“We started this festival with a mission to create stronger links and collaboration between Egypt and India. Culture is not about bringing performances and getting applause, it’s about creating connections,” India’s ambassador to Egypt, Navdeep Suri, said when he opened the press conference dedicated to the India by the Nile festival which will run between 30 March and 16 April.
The ambassador went on to say that with each edition offering something novel, this third edition of the festival will be particularly special.
“For example we brought two classical dances in the past two editions, and this year we bring Manipuri dance,” he said, enumerating a number of events that will take place during the festival's edition: yoga and wellbeing sessions, Indian food, traditional music, Bollywood shows and of course Bollywood films starring Indian megastar Amitabh Bachchan, who is the festival's guest of honour.
With Indian films being watched by a large number of the Egyptian viewers, the festival also puts stress on other cultural riches from India. “For us the festival is an opportunity to move beyond Indian cinema, we are looking to present India’s diversity, like Egypt, with its ancient culture, many religions and ethnicities,” Suri commented.
“As friends of Egypt, we recognise a crucial importance of tourism to the Egyptian economy,” Suri said, revealing his talks with Minister of Tourism Khaled Ramy.
“Through the festival and the presence of Indian journalists, and Mr Bachchan, we hope to join the Ministry of Tourism to show that Egypt is a country that is stable, safe and ready for tourism,” he continued.
“We are two very ancient civilizations, we have a great level of tolerance and acceptance of different cultures.
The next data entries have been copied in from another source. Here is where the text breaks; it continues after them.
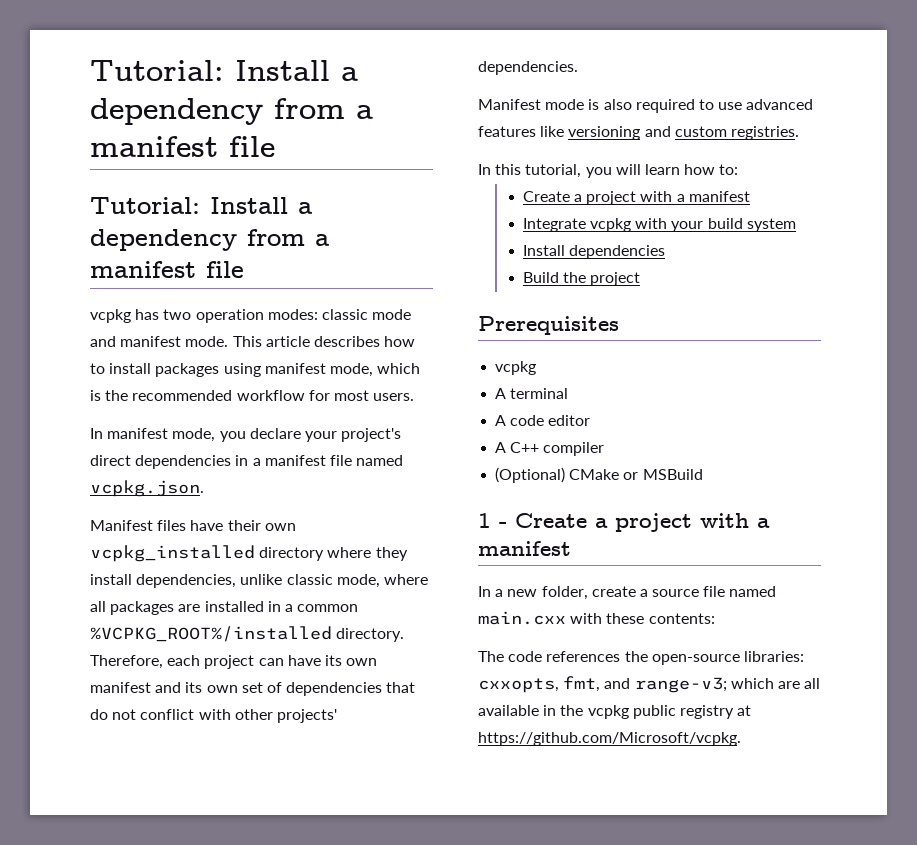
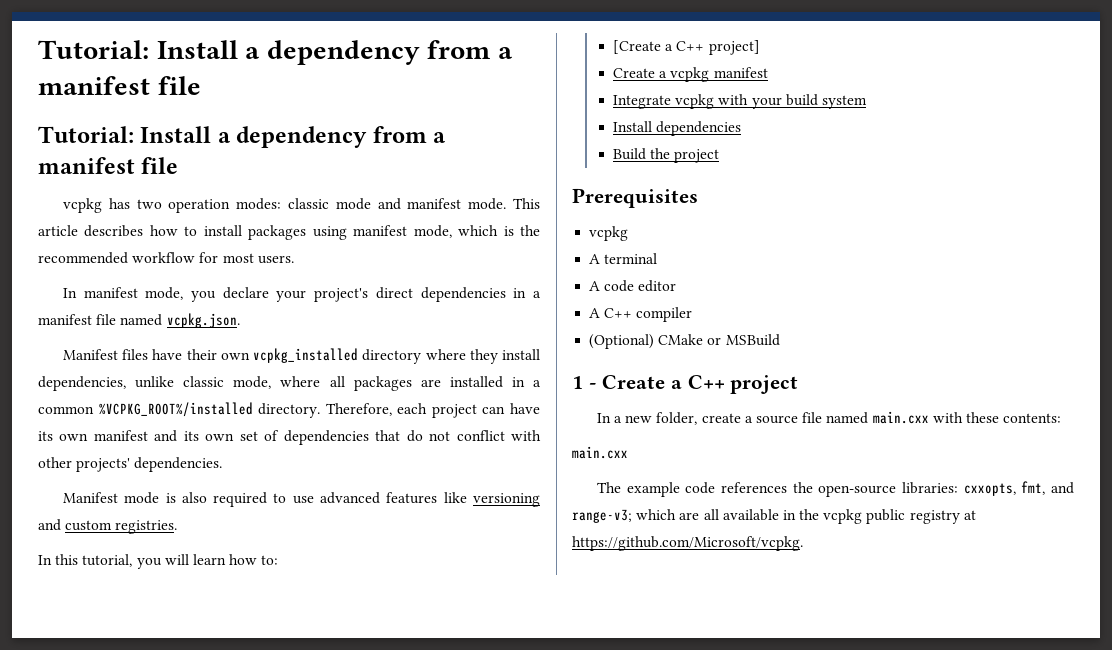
  In this tutorial, you will learn how to:
- Create a project with a manifest
+ [Create a C++ project]
+ Create a vcpkg manifest
- 1 - Create a project with a manifest
+ 1 - Create a C++ project
  In a new folder, create a source file named main.cxx with these contents:
+ main.cxx
- The code references the open-source libraries: cxxopts, fmt, and range-v3; which are all available in the vcpkg public registry at https://github.com/Microsoft/vcpkg.
+ The example code references the open-source libraries: cxxopts, fmt, and range-v3; which are all available in the vcpkg public registry at https://github.com/Microsoft/vcpkg.

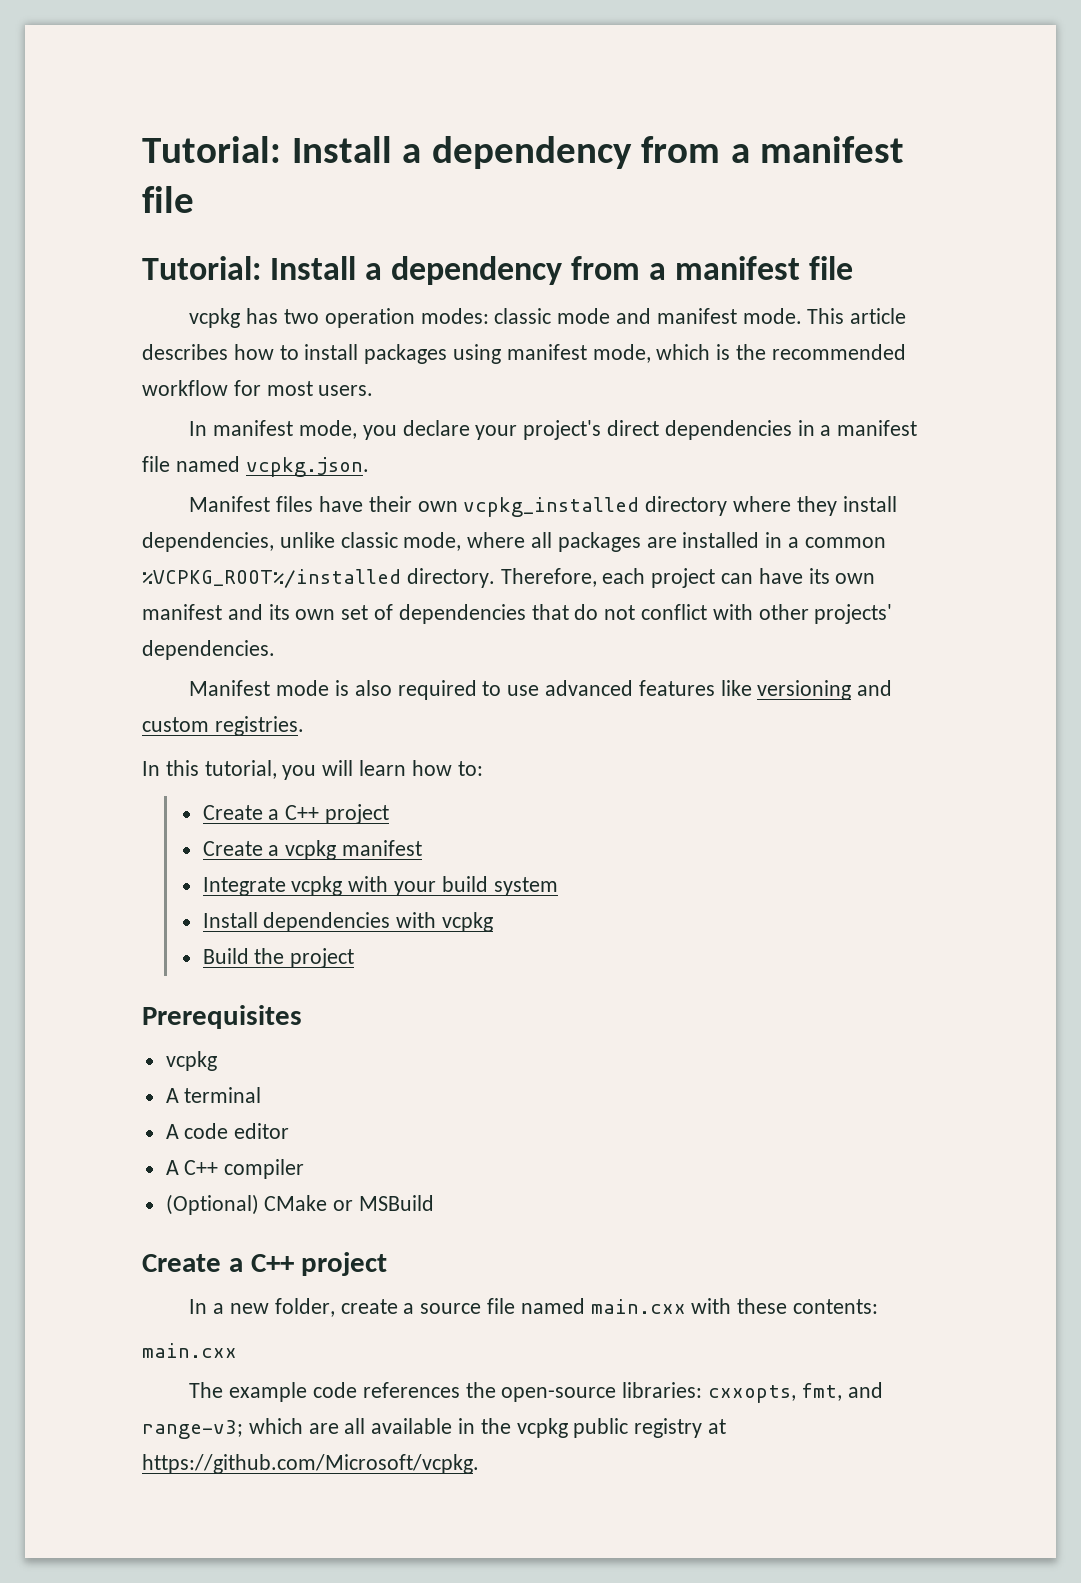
  In this tutorial, you will learn how to:
- [Create a C++ project]
+ Create a C++ project
- Install dependencies
+ Install dependencies with vcpkg
  (Optional) CMake or MSBuild
- 1 - Create a C++ project
+ Create a C++ project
There is a friendship sensation between both people. It impresses all our tourists how Egyptians and Indians are friendly,” Suri added.
Suri’s opening talk was followed by a word from Sanjoy Roy, head of Teamwork Arts, the company that organised India by the Nile.
“When we first started the festival in 2013 we didn’t know what to expect. I just came here and fell in love with your country,” Roy said.
During the conference, it was revealed that ambassador Suri, who was a main initiator of the festival, is leaving Egypt in coming weeks. This prompted a question regarding the festival's continuation in the country. "The festival is not linked to me as a person," the ambassador replied. "It is cooperation between a number of bodies including the Indian Embassy, the Ministry of Culture and the Ministry of Tourism in Egypt. As such, those bodies will continue working on the event."
In his turn, Roy assured that the festival will continue, saying that he is already laying plans for India by the Nile 2016.
When asked about a possibility of the same festival, presenting Egypt's culture in India, Roy replied that “we are actually in discussions about this option and hopefully at a certain point we'll have a festival in India from Egypt, or one that gathers a number of African countries."
Bachchan joined the press conference at a later stage, creating a large commotion among the attendees.
“Every time I come here I’m greeted warmly, thank you for making me part of this wonderful event,” Bachchan said. Having arrived yesterday, Bachchan presence is of high interest to many Egyptians who have been following his films since the 1960s.
In his long career, the superstar has repeatedly visited Egypt to shoot movies, the first time was in the 70s.
“Every time we come to shoot here we are met with great cooperation from the people and state institutions,” he said.
“I look forward to the festival’s programme, it’s great to find so many Egyptians watch our movies and appreciate our work,” said Bachchan, adding that he is currently working on three projects: movies and television.
The star will appear again today at the evening discussion at the Cairo Opera House and during the official large launch of the festival planned to take place at the plateau in front of the Pyramids.